The Upside of Anger
The Upside
of Anger
**

‘…is the person you can become.’ Apparently. Perhaps it’s all about the can. Yes, Joan Allen, you can quit doing all the angry faces you learnt in actor school, and drag your character to a point of quasi-convincing redemption. You are just choosing not to.

In fairness, it isn’t all her fault. The Upside of Anger has characters (including Allen’s estranged, boozy mother of four) where the plot should be. Attempts at narrative include a husband running off with his Swedish secretary (bite down hard on a tea towel!) and daughters afflicted with a tiresome cornucopia of teenage issues from anorexia to something that starts with z. I don’t know what, and I don’t care.

Oh yeah, I forgot. Kevin Costner’s in it, playing the boozy washed-up sports star next door. Wait a god-darned minute… two middle-aged, lonely, depressive alcoholics… living right next door to each other? Whashgonnappen?

Bored, bored, bored.

Evan Rachel Wood is kind of OK, in the face of some double shit plotlines, as youngest daughter Popeye. Her stoned gay best friend, for reasons never entirely illuminated, bungee jumps into her family’s living room, shattering the French windows. (Hard-up, perma-raging Allen bats not an eyelid.) Popeye is also, providently, making a pretentious and heavy-handed documentary for her film class about ANGER, scenes of which we are treated to at intervals. And this is the most sympathetic character.

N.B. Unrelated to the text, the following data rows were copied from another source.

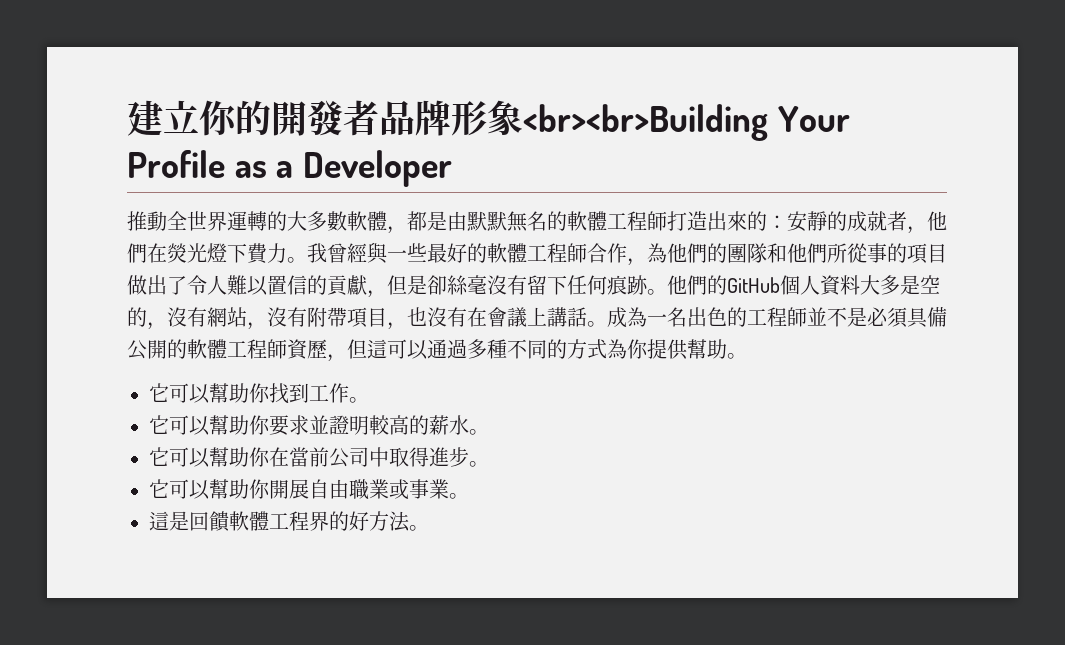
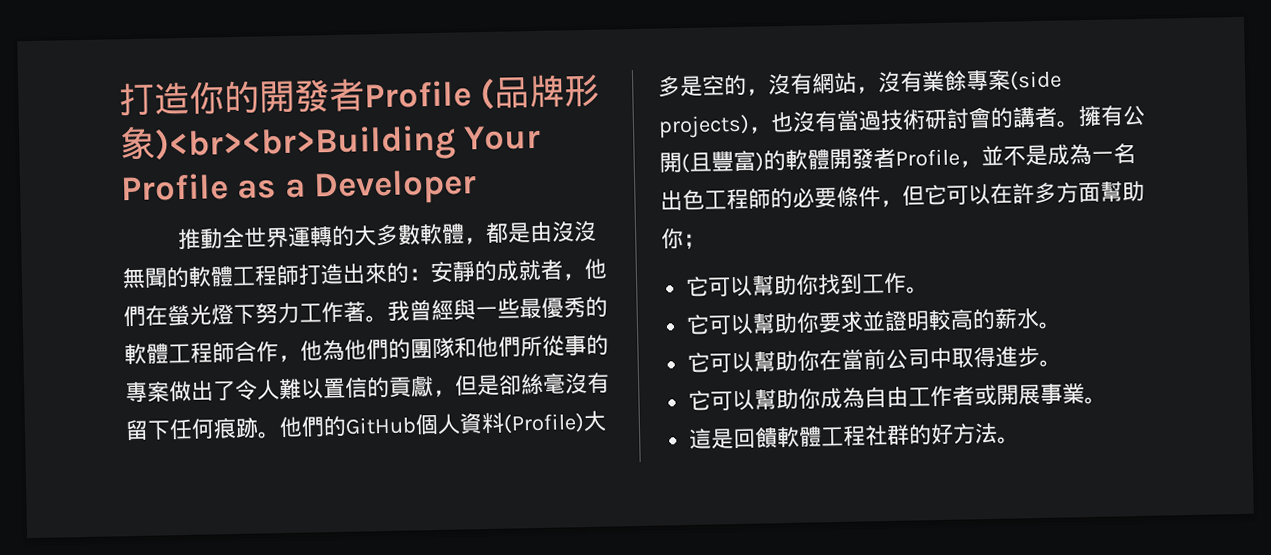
- 建立你的開發者品牌形象<br><br>Building Your Profile as a Developer
+ 打造你的開發者Profile (品牌形象)<br><br>Building Your Profile as a Developer
- 推動全世界運轉的大多數軟體，都是由默默無名的軟體工程師打造出來的：安靜的成就者，他們在熒光燈下費力。
+ 推動全世界運轉的大多數軟體，都是由沒沒無聞的軟體工程師打造出來的：安靜的成就者，他們在螢光燈下努力工作著。
- 我曾經與一些最好的軟體工程師合作，為他們的團隊和他們所從事的項目做出了令人難以置信的貢獻，但是卻絲毫沒有留下任何痕跡。
+ 我曾經與一些最優秀的軟體工程師合作，他為他們的團隊和他們所從事的專案做出了令人難以置信的貢獻，但是卻絲毫沒有留下任何痕跡。
- 他們的GitHub個人資料大多是空的，沒有網站，沒有附帶項目，也沒有在會議上講話。成為一名出色的工程師並不是必須具備公開的軟體工程師資歷，但這可以通過多種不同的方式為你提供幫助。
+ 他們的GitHub個人資料(Profile)大多是空的，沒有網站，沒有業餘專案(side projects)，也沒有當過技術研討會的講者。擁有公開(且豐富)的軟體開發者Profile，並不是成為一名出色工程師的必要條件，但它可以在許多方面幫助你；
- 它可以幫助你開展自由職業或事業。
+ 它可以幫助你成為自由工作者或開展事業。
- 這是回饋軟體工程界的好方法。
+ 這是回饋軟體工程社群的好方法。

It’s not a lazy effort, just an approach that doesn’t come off. There are interesting germs of ideas under all the angsty flapping about, and endearing flashes of ‘What the…?’ throughout, but these offer precious little compensation for a total lack of substance. The alternative tagline, by the way, is ‘Sometimes what tears us apart helps us put it back together’, which I’m not even sure makes grammatical sense. That’s what kind of movie you’re dealing with.